İnsanlığımızdan bahsedelim mi?

A -
A +

Hadi gelin insanlığımızdan bahsedelim. Sizce ne kadar merhamet sahibiyiz konuşalım? Biz insanlar öyle aciz bir varlıklar olmuşuz hatta o kadar zeki varlıklarız ki;  insanların dertlerini sormadan bakarak anlayabiliyoruz. Nasıl mı? Arkasından atıp tutarak, ihtiyacı olan bir insanla dalga geçerek, onu toplumda küçük düşürerek; öyle yapmıyor muyuz? Neden şu an şaşkın bakışlarınız var?
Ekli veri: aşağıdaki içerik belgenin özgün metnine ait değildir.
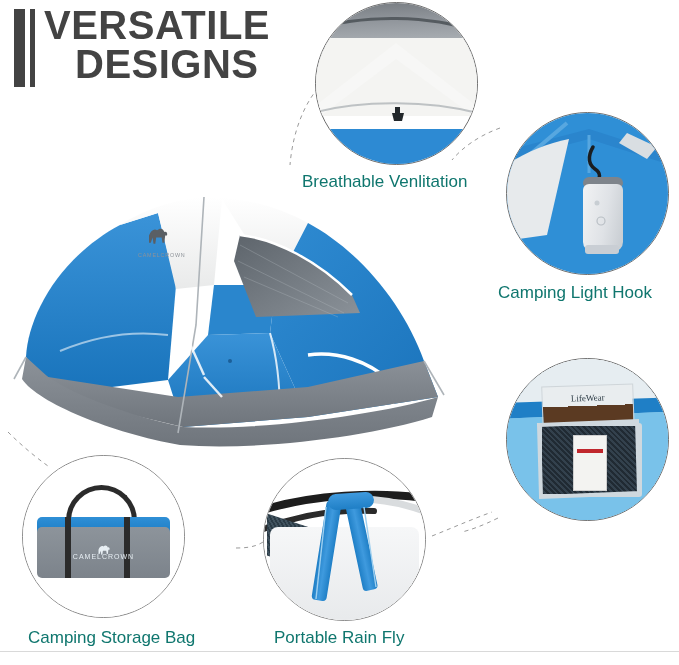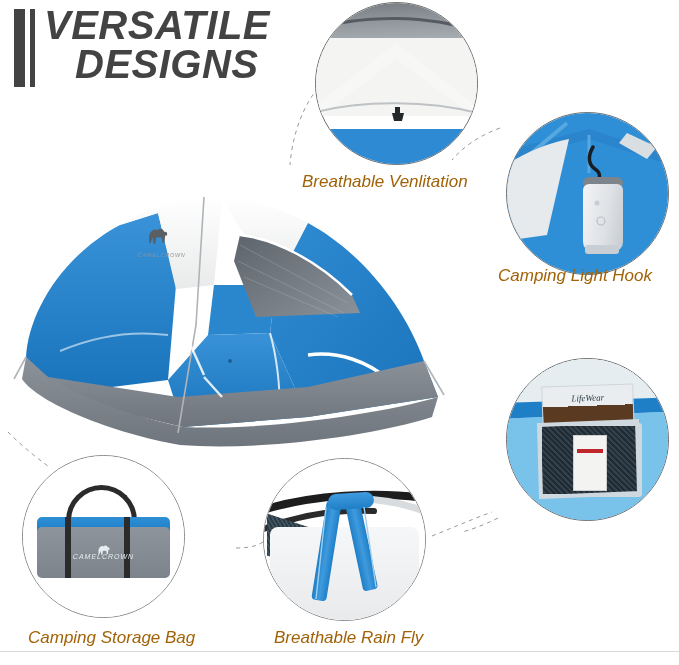--- a/index.html
+++ b/index.html
@@ -2,21 +2,21 @@
 <html><head>
 <meta charset="utf-8">
 <title>Versatile Designs Infographic</title>
 <style>
   html,body{margin:0;padding:0;background:#ffffff;}
   body{
     width:679px;height:665px;position:relative;overflow:hidden;
     font-family:"Liberation Sans","DejaVu Sans",sans-serif;
     background:#ffffff;
   }
-  .stage{position:absolute;inset:0;width:679px;height:660px;font-style:italic;}
+  .stage{position:absolute;inset:0;width:679px;height:660px;}
 
   
   .title-block{position:absolute;left:14px;top:6px;display:flex;align-items:flex-start;}
   .bar-wrap{display:flex;align-items:flex-start;margin-right:9px;padding-top:3px;}
   .bar-thick{width:11px;height:78px;background:#434343;}
   .bar-thin{width:5px;height:78px;background:#434343;margin-left:5px;}
   .title-text{
     color:#434343;font-weight:bold;font-size:40px;line-height:0.98;
     letter-spacing:0.5px;font-family:"Liberation Sans","DejaVu Sans",sans-serif;
   }
@@ -25,21 +25,21 @@
   
   .circle{
     position:absolute;border-radius:50%;overflow:hidden;
     border:1px solid #6e6e6e;background:#ffffff;box-sizing:border-box;
   }
   .circle.no-ring{border:1px solid #8a8a8a;}
   .circle-inner{position:absolute;inset:0;}
 
   
   .label{
-    position:absolute;color:#a16207;font-size:17px;white-space:nowrap;
+    position:absolute;color:#0f766e;font-size:17px;white-space:nowrap;
     font-family:"Liberation Sans","DejaVu Sans",sans-serif;
   }
 
   
   .dash-svg{position:absolute;left:0;top:0;width:679px;height:665px;pointer-events:none;}
 
   
   .tent-wrap{position:absolute;left:8px;top:165px;width:470px;height:290px;}
 
   
@@ -238,21 +238,21 @@
       </svg>
       <div class="lantern-cap"></div>
       <div class="lantern"></div>
       <div class="lantern-base"></div>
       <svg width="163" height="163" viewBox="0 0 163 163" style="position:absolute;inset:0;">
         <circle cx="94" cy="108" r="4" fill="none" stroke="#b9bfc5" stroke-width="1.2"></circle>
         <circle cx="90" cy="90" r="2.5" fill="#c8ced3"></circle>
       </svg>
     </div>
   </div>
-  <div class="label" style="left:498px;top:266px;text-align:center;">Camping Light Hook</div>
+  <div class="label" style="left:498px;top:283px;text-align:center;">Camping Light Hook</div>
 
   <div class="circle" style="left:506px;top:358px;width:163px;height:163px;">
     <div class="circle-inner">
       <div class="pocket-bg"></div>
       <svg width="163" height="163" viewBox="0 0 163 163" style="position:absolute;inset:0;">
         <path d="M-10,-5 L176,-5 L176,44 L-10,52 Z" fill="#e6edf1"></path>
         <path d="M-10,44 L176,38 L176,52 L-10,60 Z" fill="#1f7fc6"></path>
         <path d="M-10,60 L176,52 L176,176 L-10,176 Z" fill="#79c2ea"></path>
       </svg>
       <div class="magazine">
@@ -298,17 +298,17 @@
       <div class="fly-white"></div>
       <div class="fly-strapA"></div>
       <div class="fly-strapB"></div>
       <div class="fly-knot"></div>
       <svg width="163" height="163" viewBox="0 0 163 163" style="position:absolute;inset:0;">
         <path d="M62,48 L52,140" stroke="#9fd0f0" stroke-width="1.4" fill="none"></path>
         <path d="M100,48 L112,128" stroke="#9fd0f0" stroke-width="1.4" fill="none"></path>
       </svg>
     </div>
   </div>
-  <div class="label" style="left:274px;top:628px;">Breathable Rain Fly</div>
+  <div class="label" style="left:274px;top:628px;">Portable Rain Fly</div>
 
   <div class="divider"></div>
 
 </div>
 
 </body></html>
Evet, haklısınız bu benim düşüncem. İşte bizim için sıkıntı da tam olarak bu işte. Yaptıklarımızı, hiç yapmamış sayabiliyoruz. Sanki çok temiz insanlarmış gibi davranıyoruz. Bir haberde ispatlamıştık insanlığımızı kaybettiğimizi. Adam yolda baygınlık geçiriyor ve yan tarafında oyun oynamaya devam ediyoruz, onu da geçelim, çocuk evine ekmek parası götürmek için çalışırken onunla fakir diye alay ediyoruz. O okul masrafını karşılayamadığı için okula gidemeyen genç için neler söylüyoruz? Biz bunları sorgulamadan yapıyoruz hem de.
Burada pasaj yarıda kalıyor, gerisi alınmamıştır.